Be a part of the DaniWeb community

We're a friendly, industry-focused community of developers, IT pros, digital marketers, and technology enthusiasts meeting, networking, learning, and sharing knowledge.

peter_budo 2,532 Code tags enforcer Team Colleague Featured Poster · Answer 1 · 2007-02-20T15:00:58+00:00

You can even create your own encryption/decryption algorithm. Put all the characters which are allowed to be in username & password into array. Pickup some number for example 4 and if you get "a" in username/password replace it with "e" and you have your algorithm. But yes there is plenty algorithm online, but be aware for some of them you have to pay and secondly you need your server admin get add for you. Also you shouold use servlets not only JSP's.
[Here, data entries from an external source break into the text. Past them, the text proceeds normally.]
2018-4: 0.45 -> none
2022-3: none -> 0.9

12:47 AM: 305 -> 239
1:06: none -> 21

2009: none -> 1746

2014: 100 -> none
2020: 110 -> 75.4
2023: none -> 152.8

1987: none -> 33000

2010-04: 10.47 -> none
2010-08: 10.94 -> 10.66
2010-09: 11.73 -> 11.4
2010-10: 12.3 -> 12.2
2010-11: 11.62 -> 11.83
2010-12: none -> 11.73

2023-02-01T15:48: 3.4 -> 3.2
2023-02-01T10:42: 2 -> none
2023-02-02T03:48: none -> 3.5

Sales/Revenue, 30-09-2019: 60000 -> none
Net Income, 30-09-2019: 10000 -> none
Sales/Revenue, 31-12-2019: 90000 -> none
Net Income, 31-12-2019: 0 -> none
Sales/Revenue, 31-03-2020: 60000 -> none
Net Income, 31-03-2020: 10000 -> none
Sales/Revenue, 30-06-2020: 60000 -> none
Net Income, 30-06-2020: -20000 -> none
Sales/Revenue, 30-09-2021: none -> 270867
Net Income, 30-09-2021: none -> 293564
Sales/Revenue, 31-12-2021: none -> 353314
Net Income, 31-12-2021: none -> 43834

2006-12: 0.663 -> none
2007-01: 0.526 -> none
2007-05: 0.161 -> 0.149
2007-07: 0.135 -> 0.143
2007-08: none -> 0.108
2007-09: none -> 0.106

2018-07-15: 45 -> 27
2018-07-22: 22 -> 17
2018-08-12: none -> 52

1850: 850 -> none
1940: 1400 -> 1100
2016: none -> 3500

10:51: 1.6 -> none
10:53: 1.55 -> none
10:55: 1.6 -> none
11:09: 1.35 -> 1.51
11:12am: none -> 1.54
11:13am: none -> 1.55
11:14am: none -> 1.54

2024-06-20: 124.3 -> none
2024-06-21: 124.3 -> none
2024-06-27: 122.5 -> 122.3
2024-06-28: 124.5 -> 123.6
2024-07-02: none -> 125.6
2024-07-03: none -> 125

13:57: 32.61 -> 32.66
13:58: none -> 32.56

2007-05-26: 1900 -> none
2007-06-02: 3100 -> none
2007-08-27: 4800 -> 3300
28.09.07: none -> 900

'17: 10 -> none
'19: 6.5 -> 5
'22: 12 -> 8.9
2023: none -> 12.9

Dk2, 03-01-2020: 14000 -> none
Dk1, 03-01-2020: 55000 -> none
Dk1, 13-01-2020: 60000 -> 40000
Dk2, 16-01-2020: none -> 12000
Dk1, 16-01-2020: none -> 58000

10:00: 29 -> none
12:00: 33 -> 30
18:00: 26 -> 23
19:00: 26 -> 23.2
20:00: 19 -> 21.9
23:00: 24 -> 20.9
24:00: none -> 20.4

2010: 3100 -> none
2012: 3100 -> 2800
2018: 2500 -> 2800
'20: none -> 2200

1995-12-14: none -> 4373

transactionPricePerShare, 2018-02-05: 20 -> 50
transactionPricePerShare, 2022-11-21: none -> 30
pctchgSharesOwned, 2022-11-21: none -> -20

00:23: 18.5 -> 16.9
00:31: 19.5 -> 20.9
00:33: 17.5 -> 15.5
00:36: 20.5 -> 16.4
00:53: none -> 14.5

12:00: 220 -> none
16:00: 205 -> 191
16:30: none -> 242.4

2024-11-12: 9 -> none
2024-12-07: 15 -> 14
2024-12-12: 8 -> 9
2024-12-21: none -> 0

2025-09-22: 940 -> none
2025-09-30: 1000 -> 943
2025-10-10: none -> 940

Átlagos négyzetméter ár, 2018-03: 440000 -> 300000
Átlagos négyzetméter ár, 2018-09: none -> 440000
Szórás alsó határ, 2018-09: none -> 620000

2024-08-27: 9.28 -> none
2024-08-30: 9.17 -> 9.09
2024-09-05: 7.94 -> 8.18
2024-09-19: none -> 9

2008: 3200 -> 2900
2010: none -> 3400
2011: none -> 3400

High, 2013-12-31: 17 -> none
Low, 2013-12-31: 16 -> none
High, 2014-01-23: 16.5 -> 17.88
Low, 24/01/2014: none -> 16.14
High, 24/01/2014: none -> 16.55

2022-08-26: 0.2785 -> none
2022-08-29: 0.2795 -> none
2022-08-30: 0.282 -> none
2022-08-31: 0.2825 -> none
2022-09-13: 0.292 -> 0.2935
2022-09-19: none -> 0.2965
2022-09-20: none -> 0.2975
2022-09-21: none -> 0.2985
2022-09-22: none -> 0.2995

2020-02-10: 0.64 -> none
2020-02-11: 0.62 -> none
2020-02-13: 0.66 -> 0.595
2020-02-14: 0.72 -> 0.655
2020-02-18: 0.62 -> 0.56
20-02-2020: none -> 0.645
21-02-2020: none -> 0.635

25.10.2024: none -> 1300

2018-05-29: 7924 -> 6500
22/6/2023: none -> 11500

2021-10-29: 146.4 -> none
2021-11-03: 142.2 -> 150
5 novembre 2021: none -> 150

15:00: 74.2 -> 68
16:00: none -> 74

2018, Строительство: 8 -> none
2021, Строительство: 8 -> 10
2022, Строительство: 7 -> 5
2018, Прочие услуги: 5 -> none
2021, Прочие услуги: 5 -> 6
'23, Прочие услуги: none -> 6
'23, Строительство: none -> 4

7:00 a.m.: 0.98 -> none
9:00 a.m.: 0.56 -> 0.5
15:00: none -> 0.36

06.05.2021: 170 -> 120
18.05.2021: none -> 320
tonakai 9 Junior Poster · Answer 2 · 2007-02-20T15:21:23+00:00

Pickup some number for example 4 and if you get "a" in username/password replace it with "e" and you have your algorithm.

isn't it ceasar cipher :P

if you want to store passwords in db, i suggest you cryptographic hash functions

with hashing even if someone broke into your database they only see hashed-passwords...

many languages have hashing API's you can easily find them in their documentations or in the internet.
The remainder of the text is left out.